Playbill: Gene, as the librettist, did you have the common sense to say, "There's just too much here for a single opera?"

Scheer: It wasn't a question of too much, it was a question of whether the right stuff was there. When I read the book‹I had read it, of course, as a student‹but I wanted to see how I would respond to it as an adult and, like Jake, I saw immediately that there were all sorts of possibilities but they would have to be distilled down into an operatic form. We would have to leave a lot out. It's not just a matter of taking the book and putting it onstage, it's the business of creating an opera.
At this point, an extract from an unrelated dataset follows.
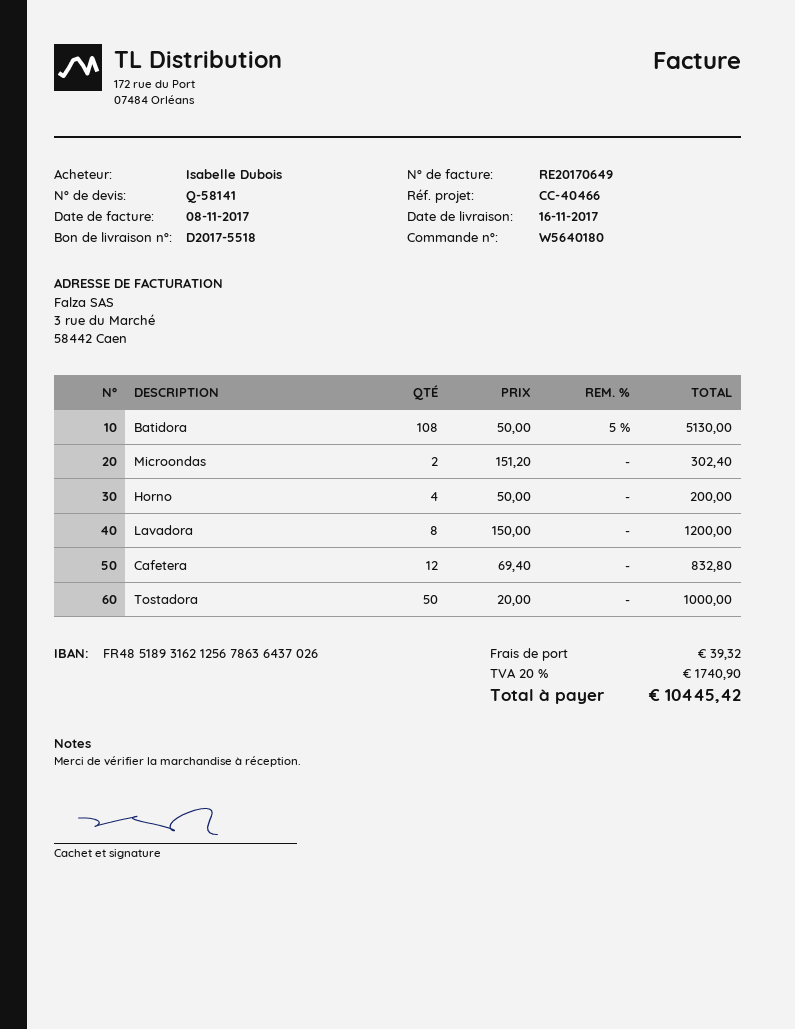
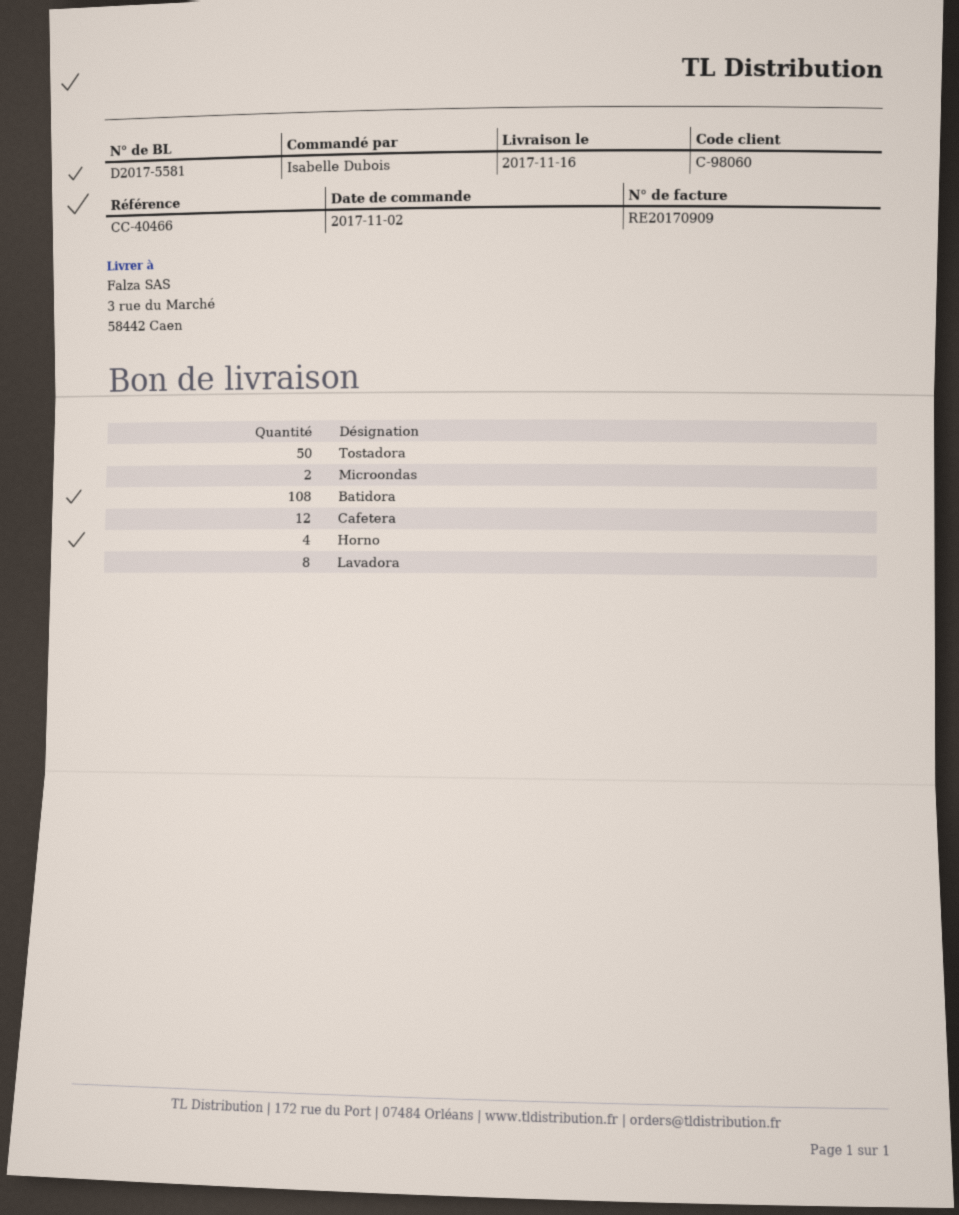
delivery note number: D2017-5518 -> D2017-5581
invoice number: RE20170649 -> RE20170909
But, it was all the wonderful operatic things in Moby-Dick that attracted me to the book and I could understand why Terrence suggested it and why Jake was so enthusiastic about it. We're off and running with it now.

Heggie: To me, the book is innately operatic. It's had several incarnations but, to my knowledge, there hasn't been a full length opera and I think it could be just the perfect incarnation to theatricalize this book. It has such depth and opera seems an ideal way to tell the story.
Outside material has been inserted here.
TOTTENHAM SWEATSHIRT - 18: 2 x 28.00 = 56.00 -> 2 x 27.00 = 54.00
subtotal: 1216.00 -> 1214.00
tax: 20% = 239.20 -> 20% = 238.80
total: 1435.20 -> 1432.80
Playbill: Melville's prose is distinct and I'm sure that's going to have an impact on you, as composer or librettist. What are your thoughts on translating his style?

Scheer: The book reads rather like an epic poem. Obviously, it's prose but there's so much poetry within the book and there are sections where we're going to have to come up with different ways of telling the story than Melville did. But there's so much we can cull from the book, wonderful passages, the chapter with the symphony is just a spectacularly beautiful passage. Melville has an incredible poetic sense that will lend itself beautifully to opera.
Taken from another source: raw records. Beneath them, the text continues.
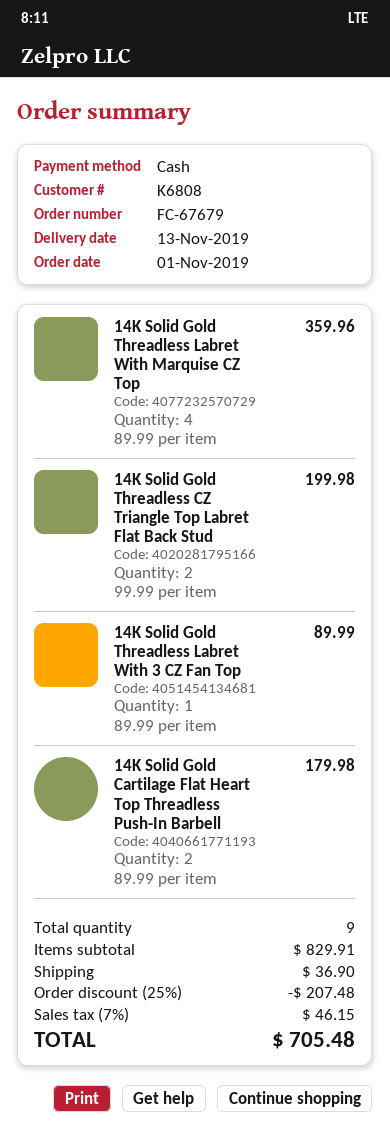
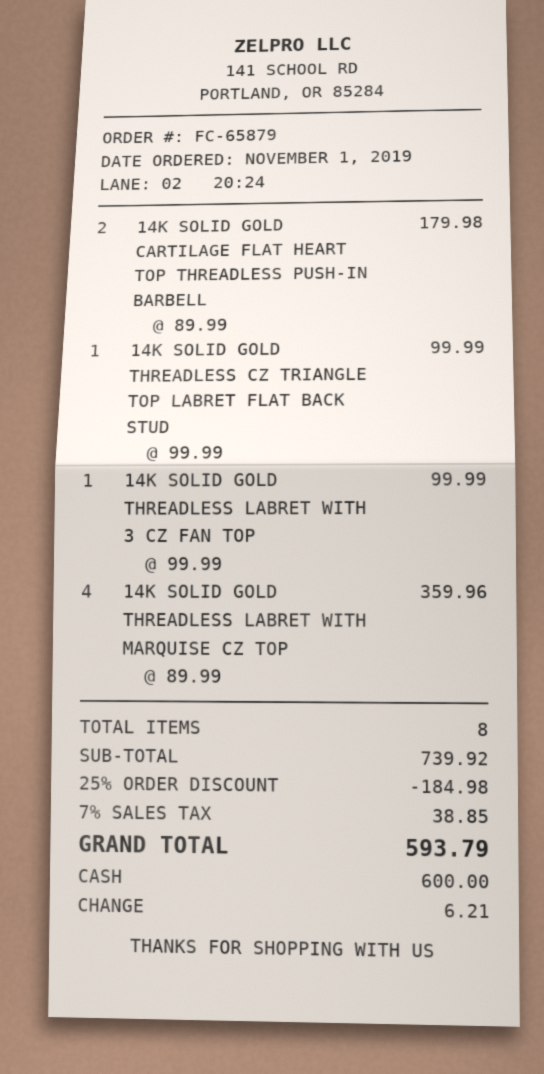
order number: FC-67679 -> FC-65879
14K Solid Gold Threadless CZ Triangle Top Labret Flat Back Stud: 2 x 99.99 = 199.98 -> 1 x 99.99 = 99.99
14K Solid Gold Threadless Labret With 3 CZ Fan Top: 1 x 89.99 = 89.99 -> 1 x 99.99 = 99.99
total quantity: 9 -> 8
subtotal: 829.91 -> 739.92
discount: 25% = 207.48 -> 25% = 184.98
shipping: 36.90 -> none
tax: 7% = 46.15 -> 7% = 38.85
total: 705.48 -> 593.79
Heggie: I agree. You know, the thing that's really remarkable about that book for the time period in which it was written is the improvisational, free-flowing nature of it. He goes from straight prose to something like love poetry to setting up scenes as though this were a play‹and then, back again! I don't know anything else to compare it to, which is why it still baffles some readers and scholars today. Where did it come from? And how do we read it? I think we read it as an improvisation on a theme, variations on a theme. To me, that fosters an incredible musical palette. The color that he finds in language extends to musical expression, also.

Playbill: Speaking of "variations on a theme," I would think one of the difficulties of this piece is writing music representative of the ocean that doesn't sound like something that's been written twenty times before.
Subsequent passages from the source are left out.